(Image comparison data)
========

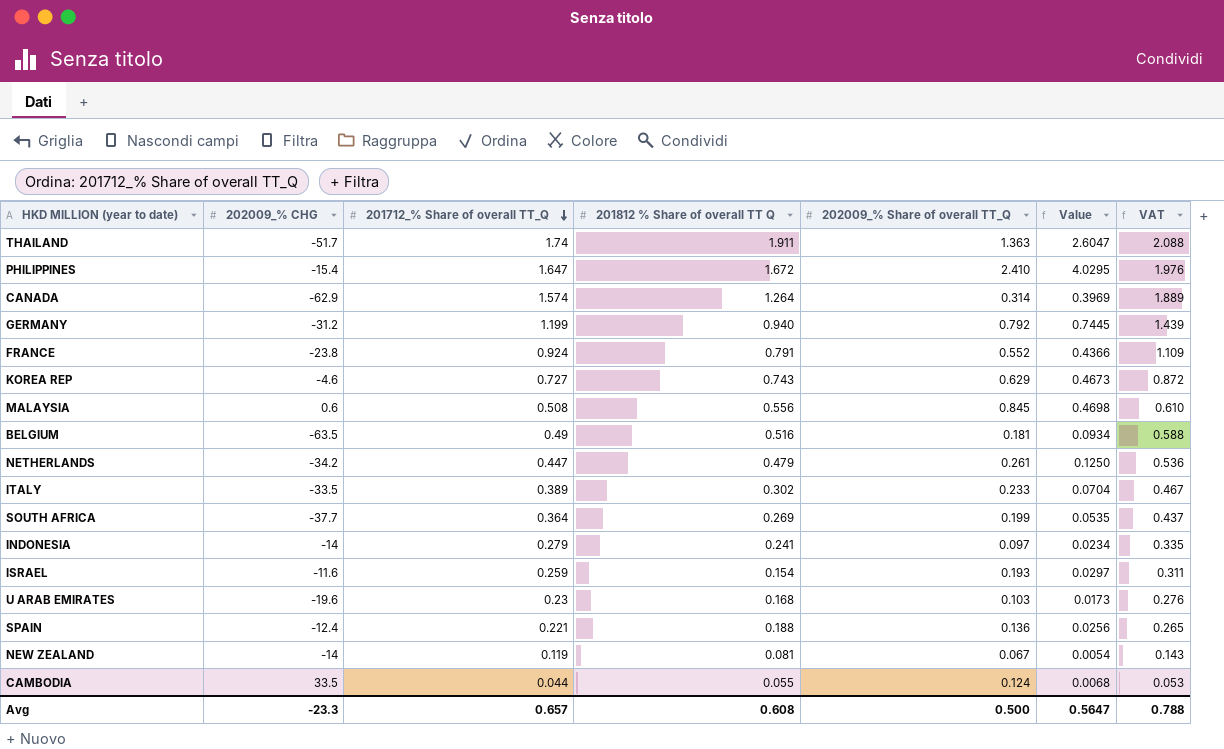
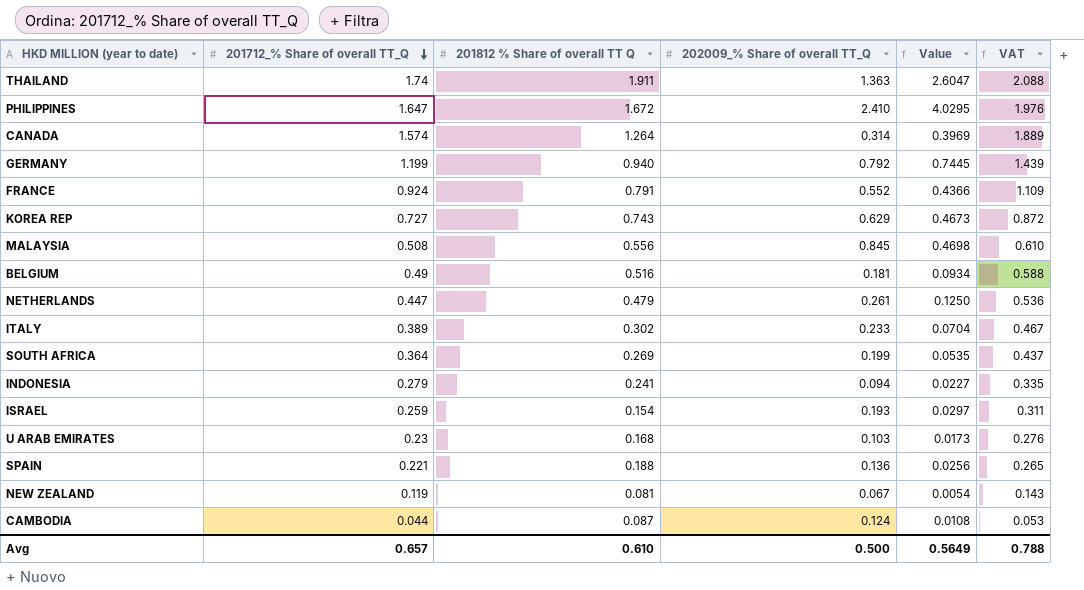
column 202009_% CHG | position: 2 -> none
INDONESIA | 202009_% Share of overall TT_Q: 0.097 -> 0.094
INDONESIA | Value: 0.0234 -> 0.0227
CAMBODIA | 201812 % Share of overall TT Q: 0.055 -> 0.087
CAMBODIA | Value: 0.0068 -> 0.0108
Avg | 201812 % Share of overall TT Q: 0.608 -> 0.610
Avg | Value: 0.5647 -> 0.5649

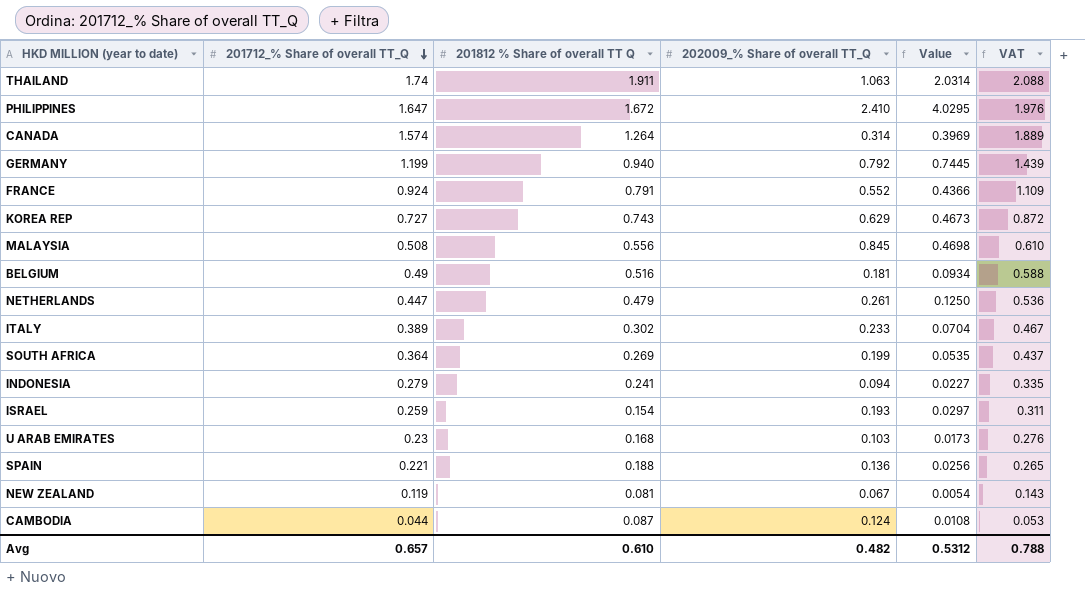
THAILAND | 202009_% Share of overall TT_Q: 1.363 -> 1.063
THAILAND | Value: 2.6047 -> 2.0314
Avg | 202009_% Share of overall TT_Q: 0.500 -> 0.482
Avg | Value: 0.5649 -> 0.5312

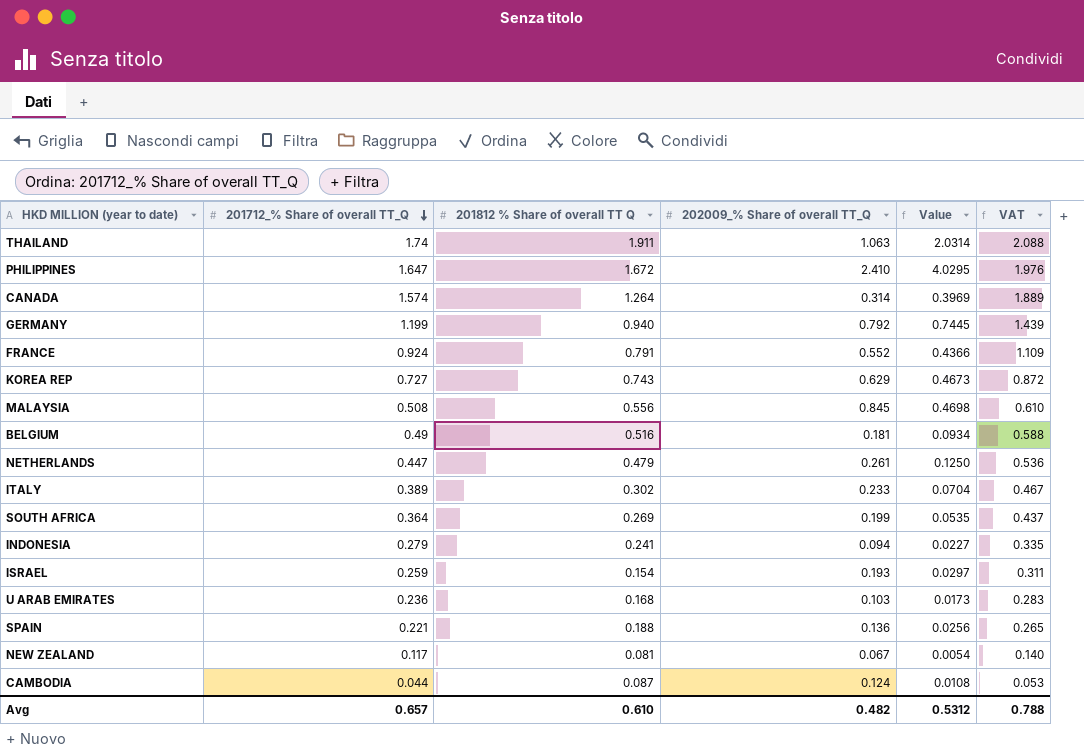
U ARAB EMIRATES | 201712_% Share of overall TT_Q: 0.23 -> 0.236
U ARAB EMIRATES | VAT: 0.276 -> 0.283
NEW ZEALAND | 201712_% Share of overall TT_Q: 0.119 -> 0.117
NEW ZEALAND | VAT: 0.143 -> 0.140

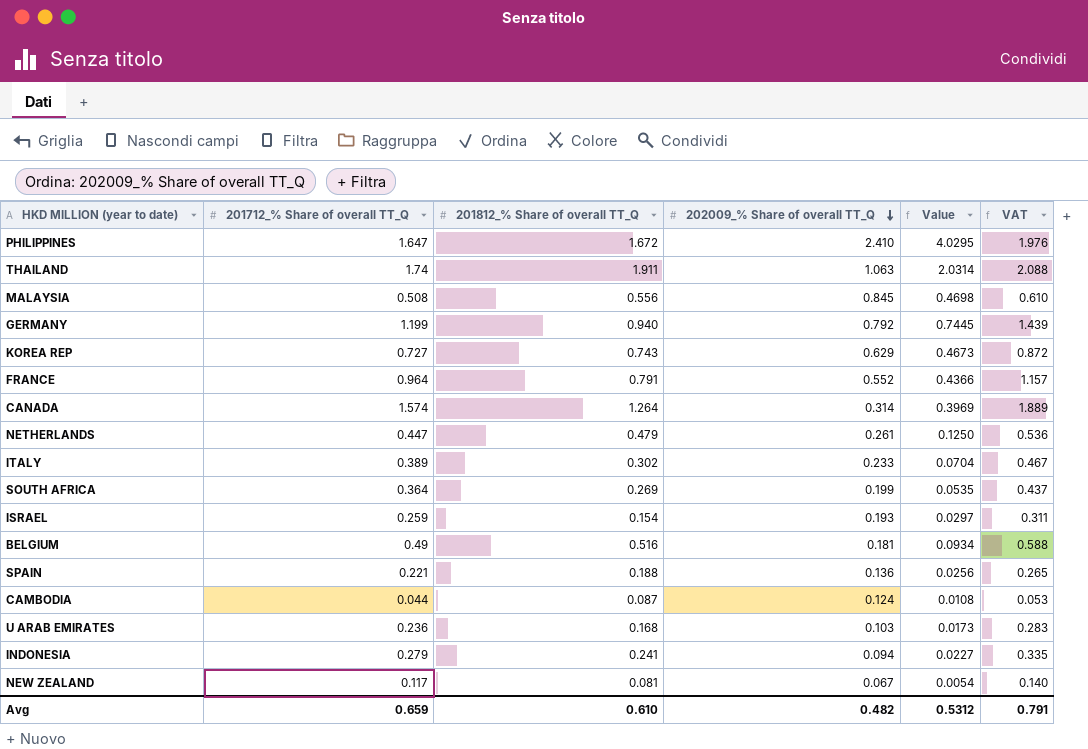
row order: 201712_% Share of overall TT_Q descending -> 202009_% Share of overall TT_Q descending
column name: 201812 % Share of overall TT Q -> 201812_% Share of overall TT_Q
FRANCE | 201712_% Share of overall TT_Q: 0.924 -> 0.964
FRANCE | VAT: 1.109 -> 1.157
Avg | 201712_% Share of overall TT_Q: 0.657 -> 0.659
Avg | VAT: 0.788 -> 0.791

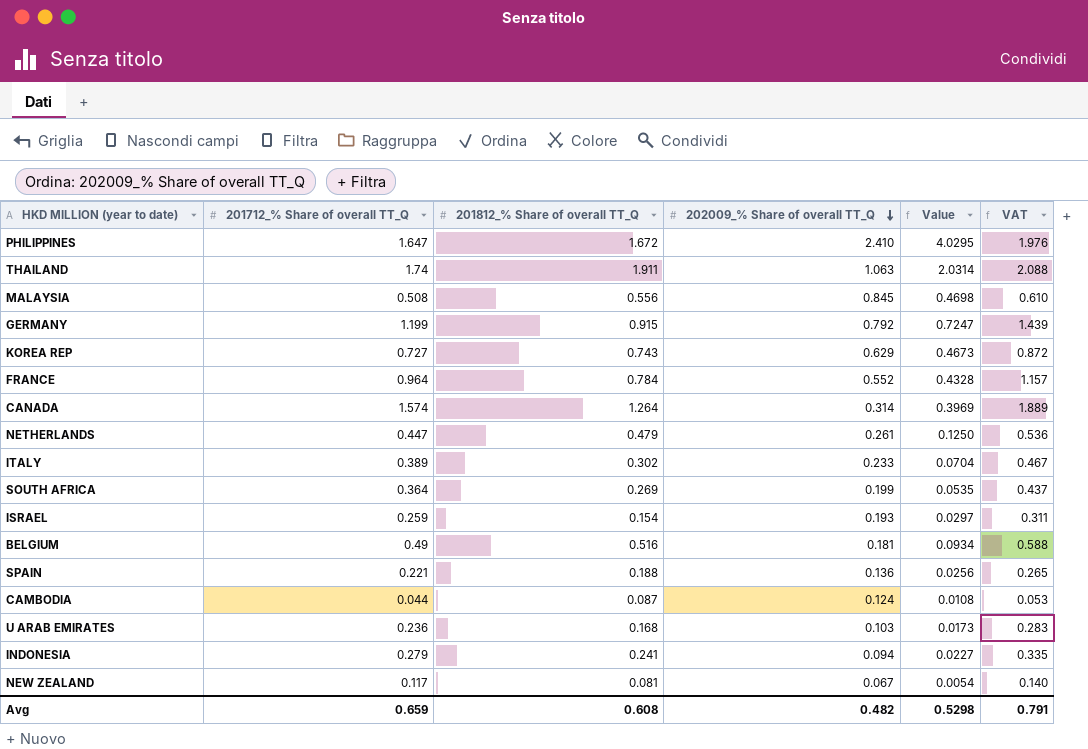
GERMANY | 201812_% Share of overall TT_Q: 0.940 -> 0.915
GERMANY | Value: 0.7445 -> 0.7247
FRANCE | 201812_% Share of overall TT_Q: 0.791 -> 0.784
FRANCE | Value: 0.4366 -> 0.4328
Avg | 201812_% Share of overall TT_Q: 0.610 -> 0.608
Avg | Value: 0.5312 -> 0.5298

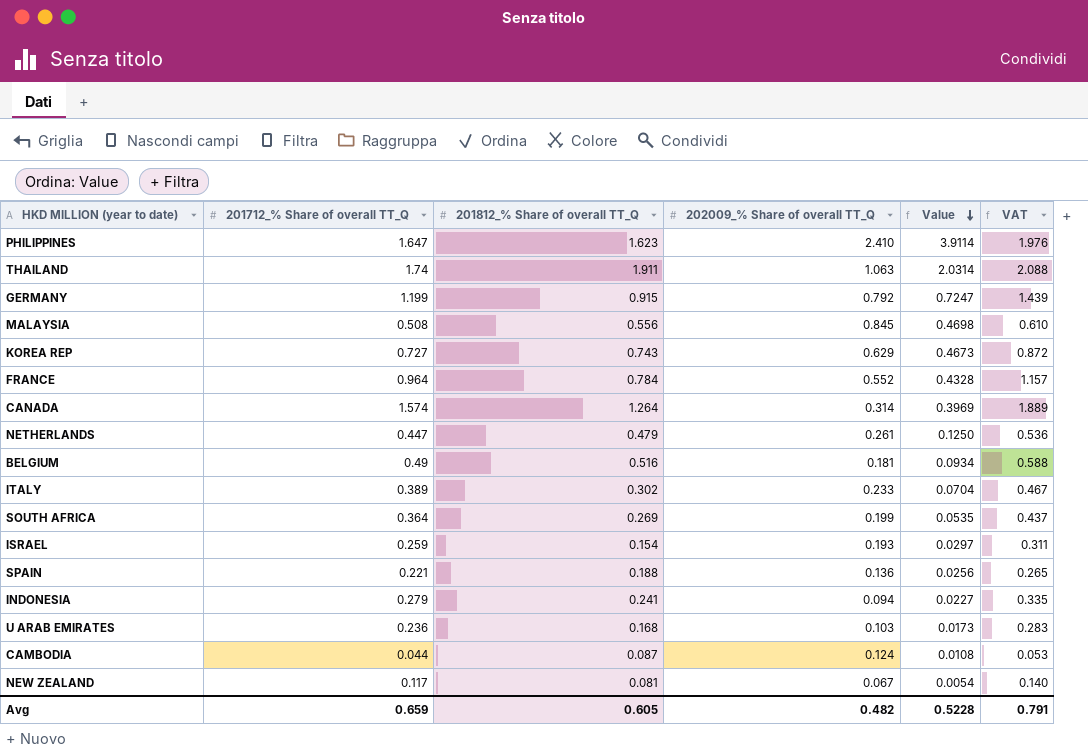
row order: 202009_% Share of overall TT_Q descending -> Value descending
PHILIPPINES | 201812_% Share of overall TT_Q: 1.672 -> 1.623
PHILIPPINES | Value: 4.0295 -> 3.9114
Avg | 201812_% Share of overall TT_Q: 0.608 -> 0.605
Avg | Value: 0.5298 -> 0.5228

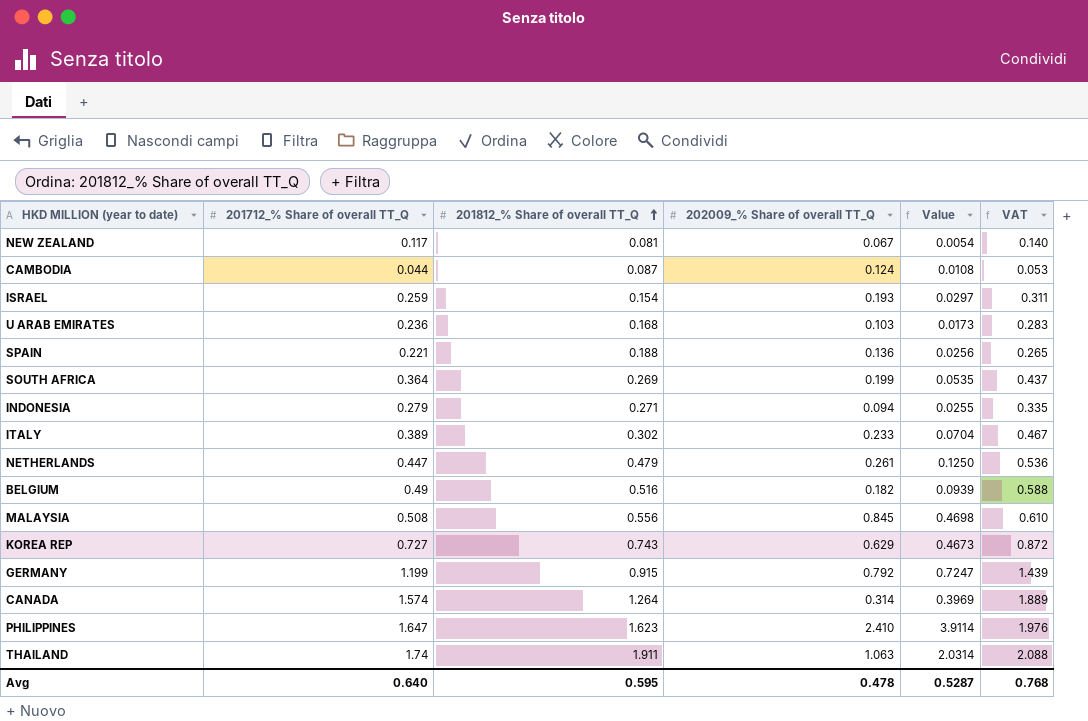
row order: Value descending -> 201812_% Share of overall TT_Q ascending
row FRANCE: 0.964 | 0.784 | 0.552 | 0.4328 | 1.157 -> none
INDONESIA | 201812_% Share of overall TT_Q: 0.241 -> 0.271
INDONESIA | Value: 0.0227 -> 0.0255
BELGIUM | 202009_% Share of overall TT_Q: 0.181 -> 0.182
BELGIUM | Value: 0.0934 -> 0.0939
Avg | 201712_% Share of overall TT_Q: 0.659 -> 0.640
Avg | 201812_% Share of overall TT_Q: 0.605 -> 0.595
Avg | 202009_% Share of overall TT_Q: 0.482 -> 0.478
Avg | Value: 0.5228 -> 0.5287
Avg | VAT: 0.791 -> 0.768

========

Task requirements: Retype all the records exactly and keep out every picture.

Answer space:
column 202009_% CHG | position: 2 -> none
INDONESIA | 202009_% Share of overall TT_Q: 0.097 -> 0.094
INDONESIA | Value: 0.0234 -> 0.0227
CAMBODIA | 201812 % Share of overall TT Q: 0.055 -> 0.087
CAMBODIA | Value: 0.0068 -> 0.0108
Avg | 201812 % Share of overall TT Q: 0.608 -> 0.610
Avg | Value: 0.5647 -> 0.5649

THAILAND | 202009_% Share of overall TT_Q: 1.363 -> 1.063
THAILAND | Value: 2.6047 -> 2.0314
Avg | 202009_% Share of overall TT_Q: 0.500 -> 0.482
Avg | Value: 0.5649 -> 0.5312

U ARAB EMIRATES | 201712_% Share of overall TT_Q: 0.23 -> 0.236
U ARAB EMIRATES | VAT: 0.276 -> 0.283
NEW ZEALAND | 201712_% Share of overall TT_Q: 0.119 -> 0.117
NEW ZEALAND | VAT: 0.143 -> 0.140

row order: 201712_% Share of overall TT_Q descending -> 202009_% Share of overall TT_Q descending
column name: 201812 % Share of overall TT Q -> 201812_% Share of overall TT_Q
FRANCE | 201712_% Share of overall TT_Q: 0.924 -> 0.964
FRANCE | VAT: 1.109 -> 1.157
Avg | 201712_% Share of overall TT_Q: 0.657 -> 0.659
Avg | VAT: 0.788 -> 0.791

GERMANY | 201812_% Share of overall TT_Q: 0.940 -> 0.915
GERMANY | Value: 0.7445 -> 0.7247
FRANCE | 201812_% Share of overall TT_Q: 0.791 -> 0.784
FRANCE | Value: 0.4366 -> 0.4328
Avg | 201812_% Share of overall TT_Q: 0.610 -> 0.608
Avg | Value: 0.5312 -> 0.5298

row order: 202009_% Share of overall TT_Q descending -> Value descending
PHILIPPINES | 201812_% Share of overall TT_Q: 1.672 -> 1.623
PHILIPPINES | Value: 4.0295 -> 3.9114
Avg | 201812_% Share of overall TT_Q: 0.608 -> 0.605
Avg | Value: 0.5298 -> 0.5228

row order: Value descending -> 201812_% Share of overall TT_Q ascending
row FRANCE: 0.964 | 0.784 | 0.552 | 0.4328 | 1.157 -> none
INDONESIA | 201812_% Share of overall TT_Q: 0.241 -> 0.271
INDONESIA | Value: 0.0227 -> 0.0255
BELGIUM | 202009_% Share of overall TT_Q: 0.181 -> 0.182
BELGIUM | Value: 0.0934 -> 0.0939
Avg | 201712_% Share of overall TT_Q: 0.659 -> 0.640
Avg | 201812_% Share of overall TT_Q: 0.605 -> 0.595
Avg | 202009_% Share of overall TT_Q: 0.482 -> 0.478
Avg | Value: 0.5228 -> 0.5287
Avg | VAT: 0.791 -> 0.768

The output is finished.